A colleague once told the story of how as a child he had felt a kind of terror when looking in the mirror. He could not understand what he – that is to say, his I – had to do with that there, as he put it. This thought sent him into a state of shock, shaking and trembling in his room. Later, as a teenager, he had felt something similar, even more terrifying, about what words have to do with things. Children often have deep philosophical thoughts, I said – my index finger may have been up in front of my nose – after someone remarked that he must have been a very deep child. He turned to me. What about you? Surely you've had such thoughts as a child? But nothing came to me. I do not remember much these days anyway and seldom think of the past.

Perhaps he did not really remember it either. He mentioned that a similar experience was described by Vladimir Nabokov. And in fact his experience corresponds in every detail to one of Nabokov’s early stories, Uzhas, translated as Terror. A nameless narrator (for once this fact has some significance) finds, after having worked at his desk until deep in the night, that he has become disacquainted from himself, and for a prolonged moment he stares at his countenance in the mirror as one would at an old friend who has changed beyond recognition. And the more keenly I examined my face – those unblinking alien eyes, that sheen of tiny hairs along the jaw, that shade along the nose – and the more insistently I told myself This is I, this is So-and-so, the less clear it became why this should be I, the harder I found it to make the face in the mirror merge with that I whose identity I failed to grasp.

He proceeds to share other, related anxieties, such as the realization that he will some day die. Only in the presence of his mistress – a simple, happy girl – does he feel calm, except once when he briefly becomes terrified by there being another person in the room with me; I am terrified by the very notion of another person. These familiar forms of alienation pave the way for a supreme terror, which comes over him after he has moved to a new city, having left his mistress behind. For many nights he cannot sleep. One morning, as he steps out onto the street, he suddenly sees the world such as it really is, devoid of human significance, the way a word loses its meaning when you repeat it often. I was on my own and the world was on its own, and that world was devoid of sense. What remains is a mere something — not even a creature, for that too is a human concept, but merely something moving past. His anguish only subsides when he is given a telegram that reports the immanent death of his mistress. Plain human grief leaves no place for deep philosophical thoughts.
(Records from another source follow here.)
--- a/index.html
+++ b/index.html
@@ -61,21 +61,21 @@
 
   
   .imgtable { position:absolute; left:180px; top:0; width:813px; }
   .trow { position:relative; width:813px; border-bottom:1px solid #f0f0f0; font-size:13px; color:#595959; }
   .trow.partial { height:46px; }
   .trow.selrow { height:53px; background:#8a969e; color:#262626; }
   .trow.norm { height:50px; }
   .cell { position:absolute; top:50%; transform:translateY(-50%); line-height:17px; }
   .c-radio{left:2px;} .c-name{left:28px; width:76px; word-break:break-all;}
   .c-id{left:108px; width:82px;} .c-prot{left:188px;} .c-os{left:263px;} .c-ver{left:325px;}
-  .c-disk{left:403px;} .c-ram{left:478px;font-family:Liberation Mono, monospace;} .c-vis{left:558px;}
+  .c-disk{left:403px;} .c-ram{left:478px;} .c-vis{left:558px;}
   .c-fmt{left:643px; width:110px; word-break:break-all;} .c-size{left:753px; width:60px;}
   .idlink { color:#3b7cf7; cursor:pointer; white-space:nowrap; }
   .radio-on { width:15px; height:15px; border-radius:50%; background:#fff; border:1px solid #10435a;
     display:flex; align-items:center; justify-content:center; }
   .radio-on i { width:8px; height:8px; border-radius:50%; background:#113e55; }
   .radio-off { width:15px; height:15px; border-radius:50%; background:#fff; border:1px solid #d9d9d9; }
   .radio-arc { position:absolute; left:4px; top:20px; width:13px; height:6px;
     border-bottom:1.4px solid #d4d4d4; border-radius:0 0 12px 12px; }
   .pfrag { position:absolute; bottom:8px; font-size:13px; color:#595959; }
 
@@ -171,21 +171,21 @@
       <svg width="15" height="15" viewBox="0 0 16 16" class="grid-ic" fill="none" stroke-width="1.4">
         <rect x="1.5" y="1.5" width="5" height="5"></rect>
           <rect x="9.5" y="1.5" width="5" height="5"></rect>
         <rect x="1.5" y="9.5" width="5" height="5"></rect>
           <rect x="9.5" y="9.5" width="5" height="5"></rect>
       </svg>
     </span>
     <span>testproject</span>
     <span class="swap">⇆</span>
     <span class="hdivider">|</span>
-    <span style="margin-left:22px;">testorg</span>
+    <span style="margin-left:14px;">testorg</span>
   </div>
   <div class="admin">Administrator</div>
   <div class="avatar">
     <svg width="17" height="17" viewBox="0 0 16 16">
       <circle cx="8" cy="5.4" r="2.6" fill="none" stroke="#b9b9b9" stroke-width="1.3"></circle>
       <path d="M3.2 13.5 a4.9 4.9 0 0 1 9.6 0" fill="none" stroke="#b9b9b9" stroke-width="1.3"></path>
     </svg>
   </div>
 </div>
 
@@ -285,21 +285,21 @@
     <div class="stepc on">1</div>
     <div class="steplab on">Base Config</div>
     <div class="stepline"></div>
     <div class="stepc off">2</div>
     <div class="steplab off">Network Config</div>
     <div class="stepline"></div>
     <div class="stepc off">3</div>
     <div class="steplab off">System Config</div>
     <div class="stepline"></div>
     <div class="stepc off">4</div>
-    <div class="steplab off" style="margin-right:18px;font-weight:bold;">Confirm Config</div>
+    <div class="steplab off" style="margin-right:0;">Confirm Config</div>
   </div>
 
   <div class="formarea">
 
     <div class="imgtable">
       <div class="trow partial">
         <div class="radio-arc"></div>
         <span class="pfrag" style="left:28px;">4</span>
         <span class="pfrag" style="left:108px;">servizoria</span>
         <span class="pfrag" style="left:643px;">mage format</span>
In an appended note, Nabokov remarked that the story, written around 1926 in Berlin during the happiest years of his life, preceded Sartre’s La Nausée, with which it shares certain shades of thought, and none of that novel’s fatal defects, by at least a dozen years. But it does share some of that novel's fatal defects. It is hard not to feel that in Nabokov’s story, as in all of Sartre’s literary work, episodes serve only as illustrations of philosophical points. If there were stock stories, just as there are stock photographs of depression (tired young woman with her hands in her hair) and marital trouble (couple turned away from each other), then ‘Terror’ could serve as a stock story for solipsism, or the feeling that the thinking, perceiving subject does not belong to the world. Later, as his condition deteriorates, he falls into what has been called ‘the Myth of the Given’; compare Ludwig Wittgenstein's remark ‘So in the end when one is doing philosophy one gets to the point where one would like just to emit an inarticulate sound.’ (Philosophical Investigations, §261) His problem is finally resolved only by recognising the Other, and recognising the Other through the realization that she – his you – will die.